** Data provided follows **
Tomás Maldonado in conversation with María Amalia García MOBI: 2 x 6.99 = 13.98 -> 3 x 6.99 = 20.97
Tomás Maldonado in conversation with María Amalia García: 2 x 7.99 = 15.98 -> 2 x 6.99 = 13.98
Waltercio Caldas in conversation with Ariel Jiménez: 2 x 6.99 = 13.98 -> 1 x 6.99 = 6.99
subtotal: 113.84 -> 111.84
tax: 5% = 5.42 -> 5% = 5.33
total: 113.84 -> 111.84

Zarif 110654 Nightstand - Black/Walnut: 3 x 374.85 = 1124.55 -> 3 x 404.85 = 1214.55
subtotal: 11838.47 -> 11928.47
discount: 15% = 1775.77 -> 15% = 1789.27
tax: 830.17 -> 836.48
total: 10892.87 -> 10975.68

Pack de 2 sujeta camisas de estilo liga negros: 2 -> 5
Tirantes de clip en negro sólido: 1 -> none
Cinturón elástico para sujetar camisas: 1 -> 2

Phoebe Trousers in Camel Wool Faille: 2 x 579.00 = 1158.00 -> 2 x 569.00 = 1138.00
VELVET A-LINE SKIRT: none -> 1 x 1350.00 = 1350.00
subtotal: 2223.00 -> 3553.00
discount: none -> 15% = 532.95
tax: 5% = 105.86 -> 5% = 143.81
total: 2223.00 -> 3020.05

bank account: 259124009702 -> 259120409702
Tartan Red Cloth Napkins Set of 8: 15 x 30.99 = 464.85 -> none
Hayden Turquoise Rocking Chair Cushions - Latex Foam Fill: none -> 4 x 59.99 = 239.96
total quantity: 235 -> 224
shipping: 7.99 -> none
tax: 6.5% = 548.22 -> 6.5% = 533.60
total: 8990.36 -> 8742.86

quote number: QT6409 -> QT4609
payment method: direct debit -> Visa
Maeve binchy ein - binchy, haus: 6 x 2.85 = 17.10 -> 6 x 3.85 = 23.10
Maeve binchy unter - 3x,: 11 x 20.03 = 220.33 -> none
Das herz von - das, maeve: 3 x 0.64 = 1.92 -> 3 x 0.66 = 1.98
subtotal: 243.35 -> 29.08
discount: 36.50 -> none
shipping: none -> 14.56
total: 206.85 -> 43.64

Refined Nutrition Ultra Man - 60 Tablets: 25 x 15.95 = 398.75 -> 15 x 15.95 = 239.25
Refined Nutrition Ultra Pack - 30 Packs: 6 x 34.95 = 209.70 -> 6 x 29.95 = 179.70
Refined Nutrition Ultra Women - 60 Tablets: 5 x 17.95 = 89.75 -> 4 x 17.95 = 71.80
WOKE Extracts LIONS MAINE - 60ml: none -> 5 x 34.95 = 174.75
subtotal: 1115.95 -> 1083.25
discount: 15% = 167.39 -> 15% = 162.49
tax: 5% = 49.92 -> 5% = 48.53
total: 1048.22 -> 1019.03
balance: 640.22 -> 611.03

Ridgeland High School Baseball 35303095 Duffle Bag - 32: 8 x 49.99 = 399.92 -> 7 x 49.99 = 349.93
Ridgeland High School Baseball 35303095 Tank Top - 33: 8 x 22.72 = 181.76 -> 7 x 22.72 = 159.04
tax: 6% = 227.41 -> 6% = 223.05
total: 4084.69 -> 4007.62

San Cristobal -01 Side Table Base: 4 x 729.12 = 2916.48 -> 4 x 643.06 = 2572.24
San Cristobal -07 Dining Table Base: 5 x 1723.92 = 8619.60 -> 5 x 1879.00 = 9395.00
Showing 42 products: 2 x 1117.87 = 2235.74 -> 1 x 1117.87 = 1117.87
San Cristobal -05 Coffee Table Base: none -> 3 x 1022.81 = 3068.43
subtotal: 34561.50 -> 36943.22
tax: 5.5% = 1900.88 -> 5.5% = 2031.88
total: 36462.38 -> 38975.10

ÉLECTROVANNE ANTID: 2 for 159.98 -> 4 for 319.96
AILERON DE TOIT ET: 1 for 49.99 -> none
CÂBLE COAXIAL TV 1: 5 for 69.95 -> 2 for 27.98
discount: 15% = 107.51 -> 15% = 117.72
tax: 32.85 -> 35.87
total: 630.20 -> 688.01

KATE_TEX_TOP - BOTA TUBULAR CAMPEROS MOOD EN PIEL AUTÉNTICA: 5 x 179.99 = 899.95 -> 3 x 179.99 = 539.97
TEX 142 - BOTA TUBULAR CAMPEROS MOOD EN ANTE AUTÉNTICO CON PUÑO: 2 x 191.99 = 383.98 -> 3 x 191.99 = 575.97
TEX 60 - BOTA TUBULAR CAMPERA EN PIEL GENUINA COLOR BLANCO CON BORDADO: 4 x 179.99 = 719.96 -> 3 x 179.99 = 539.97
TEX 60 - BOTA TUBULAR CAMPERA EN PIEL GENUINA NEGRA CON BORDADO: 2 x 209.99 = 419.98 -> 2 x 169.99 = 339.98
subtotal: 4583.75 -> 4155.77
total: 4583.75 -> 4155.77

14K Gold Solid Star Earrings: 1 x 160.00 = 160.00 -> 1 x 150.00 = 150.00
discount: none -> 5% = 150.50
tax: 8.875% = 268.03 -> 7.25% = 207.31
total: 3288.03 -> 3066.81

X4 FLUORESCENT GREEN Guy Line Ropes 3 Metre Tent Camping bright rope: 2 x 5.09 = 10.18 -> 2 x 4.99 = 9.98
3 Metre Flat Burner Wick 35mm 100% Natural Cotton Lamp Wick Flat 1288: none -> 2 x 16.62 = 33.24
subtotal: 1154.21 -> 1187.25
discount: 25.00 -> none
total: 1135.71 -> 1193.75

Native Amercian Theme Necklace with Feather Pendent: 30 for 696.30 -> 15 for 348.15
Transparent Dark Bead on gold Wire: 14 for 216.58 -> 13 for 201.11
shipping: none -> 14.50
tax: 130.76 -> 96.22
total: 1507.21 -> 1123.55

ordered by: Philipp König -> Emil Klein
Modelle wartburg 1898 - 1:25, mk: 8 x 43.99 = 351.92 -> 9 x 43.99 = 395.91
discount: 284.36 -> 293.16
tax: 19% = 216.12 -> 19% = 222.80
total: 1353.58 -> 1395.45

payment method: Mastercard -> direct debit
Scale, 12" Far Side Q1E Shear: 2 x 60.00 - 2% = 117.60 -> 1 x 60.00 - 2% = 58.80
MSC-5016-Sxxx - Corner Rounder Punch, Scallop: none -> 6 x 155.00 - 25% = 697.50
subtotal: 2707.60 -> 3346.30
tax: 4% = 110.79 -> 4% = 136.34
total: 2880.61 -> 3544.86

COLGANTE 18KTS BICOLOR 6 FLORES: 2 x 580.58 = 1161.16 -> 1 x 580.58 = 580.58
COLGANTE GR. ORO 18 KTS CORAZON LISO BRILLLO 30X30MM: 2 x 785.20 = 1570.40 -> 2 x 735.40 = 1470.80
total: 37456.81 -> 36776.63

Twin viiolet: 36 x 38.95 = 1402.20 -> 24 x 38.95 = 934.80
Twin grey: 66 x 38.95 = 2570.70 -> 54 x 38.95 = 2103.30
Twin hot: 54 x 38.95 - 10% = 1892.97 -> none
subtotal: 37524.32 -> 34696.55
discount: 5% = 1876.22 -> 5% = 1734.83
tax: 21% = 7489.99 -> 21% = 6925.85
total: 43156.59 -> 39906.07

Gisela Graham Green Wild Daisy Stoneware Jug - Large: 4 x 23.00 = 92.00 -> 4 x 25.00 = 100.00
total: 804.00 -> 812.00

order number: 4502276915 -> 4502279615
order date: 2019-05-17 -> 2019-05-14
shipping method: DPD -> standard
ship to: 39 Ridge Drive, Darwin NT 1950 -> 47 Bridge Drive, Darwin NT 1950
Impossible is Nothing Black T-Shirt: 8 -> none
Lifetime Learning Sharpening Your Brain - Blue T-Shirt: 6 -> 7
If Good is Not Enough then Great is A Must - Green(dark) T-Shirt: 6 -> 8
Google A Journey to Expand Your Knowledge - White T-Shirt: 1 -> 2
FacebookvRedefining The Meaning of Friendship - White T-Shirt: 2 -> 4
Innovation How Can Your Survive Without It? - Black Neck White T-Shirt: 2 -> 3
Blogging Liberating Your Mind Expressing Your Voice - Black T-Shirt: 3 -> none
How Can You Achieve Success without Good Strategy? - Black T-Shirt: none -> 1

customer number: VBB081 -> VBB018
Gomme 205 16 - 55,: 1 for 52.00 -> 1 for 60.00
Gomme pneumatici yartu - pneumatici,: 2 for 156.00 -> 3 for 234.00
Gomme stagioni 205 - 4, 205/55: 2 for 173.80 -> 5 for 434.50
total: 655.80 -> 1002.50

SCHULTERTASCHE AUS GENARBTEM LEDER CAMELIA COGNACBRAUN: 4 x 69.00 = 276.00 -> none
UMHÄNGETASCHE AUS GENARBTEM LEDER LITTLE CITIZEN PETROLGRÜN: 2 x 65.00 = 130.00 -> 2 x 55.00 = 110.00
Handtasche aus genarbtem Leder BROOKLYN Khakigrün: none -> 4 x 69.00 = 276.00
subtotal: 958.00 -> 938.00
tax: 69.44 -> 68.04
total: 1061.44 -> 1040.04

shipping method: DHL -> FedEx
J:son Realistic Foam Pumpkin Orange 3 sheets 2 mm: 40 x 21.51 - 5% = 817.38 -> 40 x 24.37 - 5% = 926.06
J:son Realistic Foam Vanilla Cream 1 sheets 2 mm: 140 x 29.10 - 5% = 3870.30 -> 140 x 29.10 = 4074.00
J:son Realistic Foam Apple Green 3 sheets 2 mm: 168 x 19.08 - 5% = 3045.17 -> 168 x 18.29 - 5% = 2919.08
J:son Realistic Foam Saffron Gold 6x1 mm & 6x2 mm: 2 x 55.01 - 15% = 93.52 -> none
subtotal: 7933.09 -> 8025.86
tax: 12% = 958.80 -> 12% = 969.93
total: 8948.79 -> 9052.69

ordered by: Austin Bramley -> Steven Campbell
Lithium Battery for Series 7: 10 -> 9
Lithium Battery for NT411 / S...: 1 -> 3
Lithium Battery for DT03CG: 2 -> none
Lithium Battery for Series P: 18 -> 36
** End of Data provided **
Print, without alteration, only the lines above between the one holding "discount: none -> 5% = 150.50" and the one holding "total: 1135.71 -> 1193.75", inclusive.

discount: none -> 5% = 150.50
tax: 8.875% = 268.03 -> 7.25% = 207.31
total: 3288.03 -> 3066.81

X4 FLUORESCENT GREEN Guy Line Ropes 3 Metre Tent Camping bright rope: 2 x 5.09 = 10.18 -> 2 x 4.99 = 9.98
3 Metre Flat Burner Wick 35mm 100% Natural Cotton Lamp Wick Flat 1288: none -> 2 x 16.62 = 33.24
subtotal: 1154.21 -> 1187.25
discount: 25.00 -> none
total: 1135.71 -> 1193.75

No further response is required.